7 Os primeiros resultados começaram a aparecer. Uma delegação de empresários americanos, com a presença de um representante do governo Biden, desembarcam nesse início de mês no Brasil. É importante assinalar que o Polo Industrial de Manaus conta com diversas empresas americanas, todas participantes do PPA – Parceiros pela Amazônia, patrocinando startups de Bioeconomia e de impacto social, uma iniciativa da Embaixada dos Estados Unidos, que teve apoio do CIEAM. E ademais, os EUA são um dos principais importadores dos produtos da Zona Franca de Manaus.
8 Entre as iniciativas, já encaminhadas pelo MDIC, está uma medida provisória para redimensionar a Ceitec, a redução de tributos, flexibilização burocrática para importação de matéria-prima e programas de treinamento bilateral para profissionais do setor.
9 Da parte do EUA ainda, foi criada a Lei dos Chips, que inclui fundos bilionários de US$53 bi, do governo americano, para qualificação e produção de semicondutores. Aqueles que aderirem a esses fundos, incluindo os parceiros do continente, não poderão participar de qualquer joint-ventures envolvendo empresas da China. Diplomacia àparte, esta é uma oportunidade que não pode ser descartada. Quem sabe, um discreto percentual dos créditos de carbono, produzidos no quintal de nossa casa, não esteja buscando caminhos de benefícios para os habitantes da Amazônia.

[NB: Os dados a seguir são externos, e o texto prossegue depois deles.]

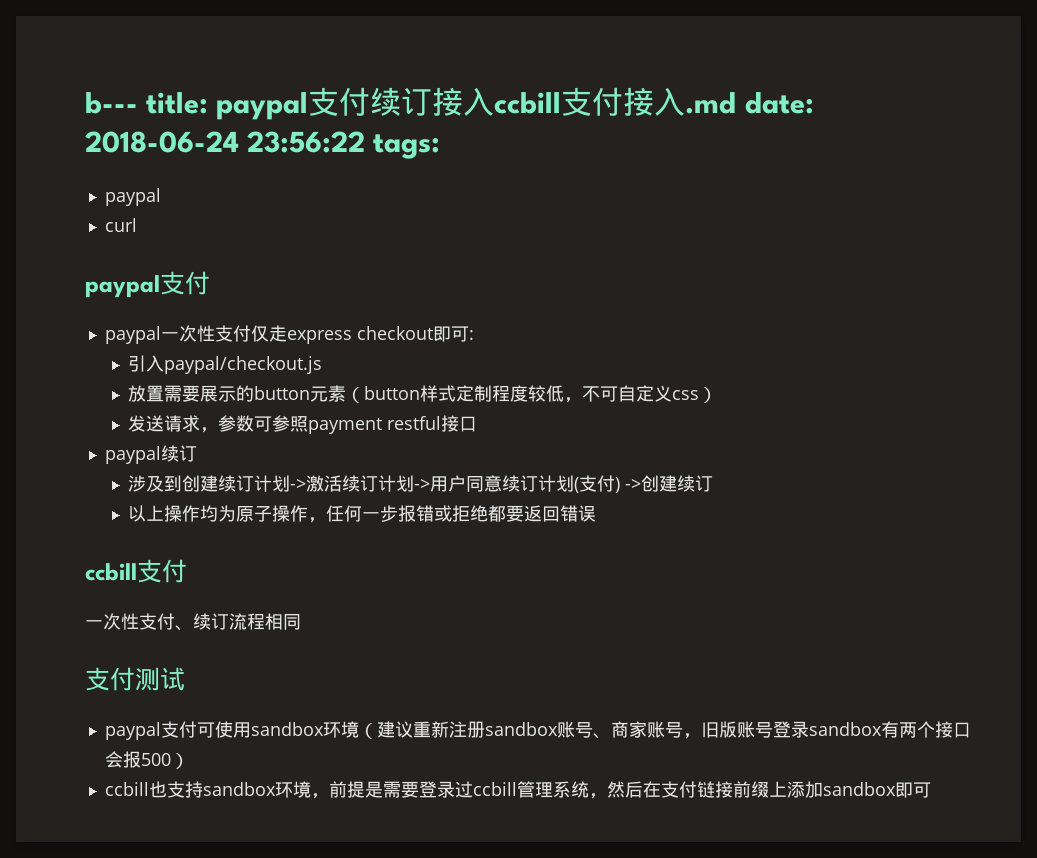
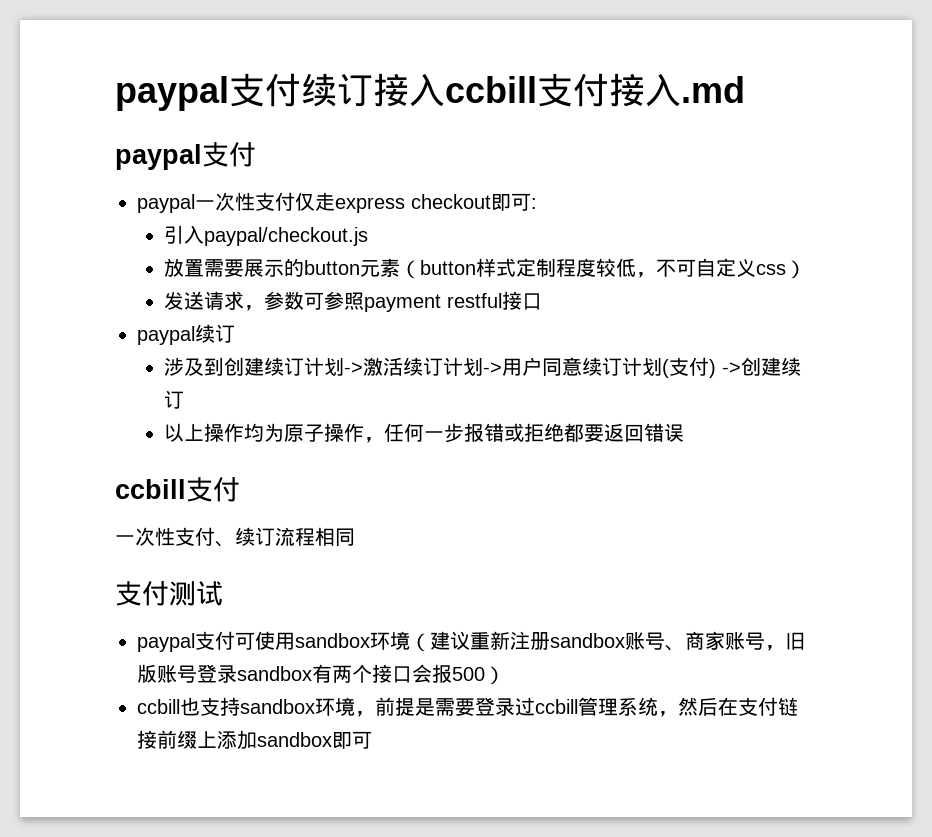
[85,92,209,114] b--- title: -> (115, 93) none
[744,92,814,114] [85,131,441,159] [104,188,161,206] [104,218,137,232] date: 2018-06-24 23:56:22 tags: // paypal // curl -> (745, 89) none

E o que significa voltar a produzir, em manaus, um componente tão precioso? O que temos a oferecer, logística tupiniquim à parte, recursos humanos já treináveis , ou facilmente qualificáveis, para a missão e miríades de talentos de toda ordem. E o mais importante: experimentar essa alternativa singular e sustentável da produção industrial no coração da Amazônia, que não separa economia e ecologia, há 56 anos.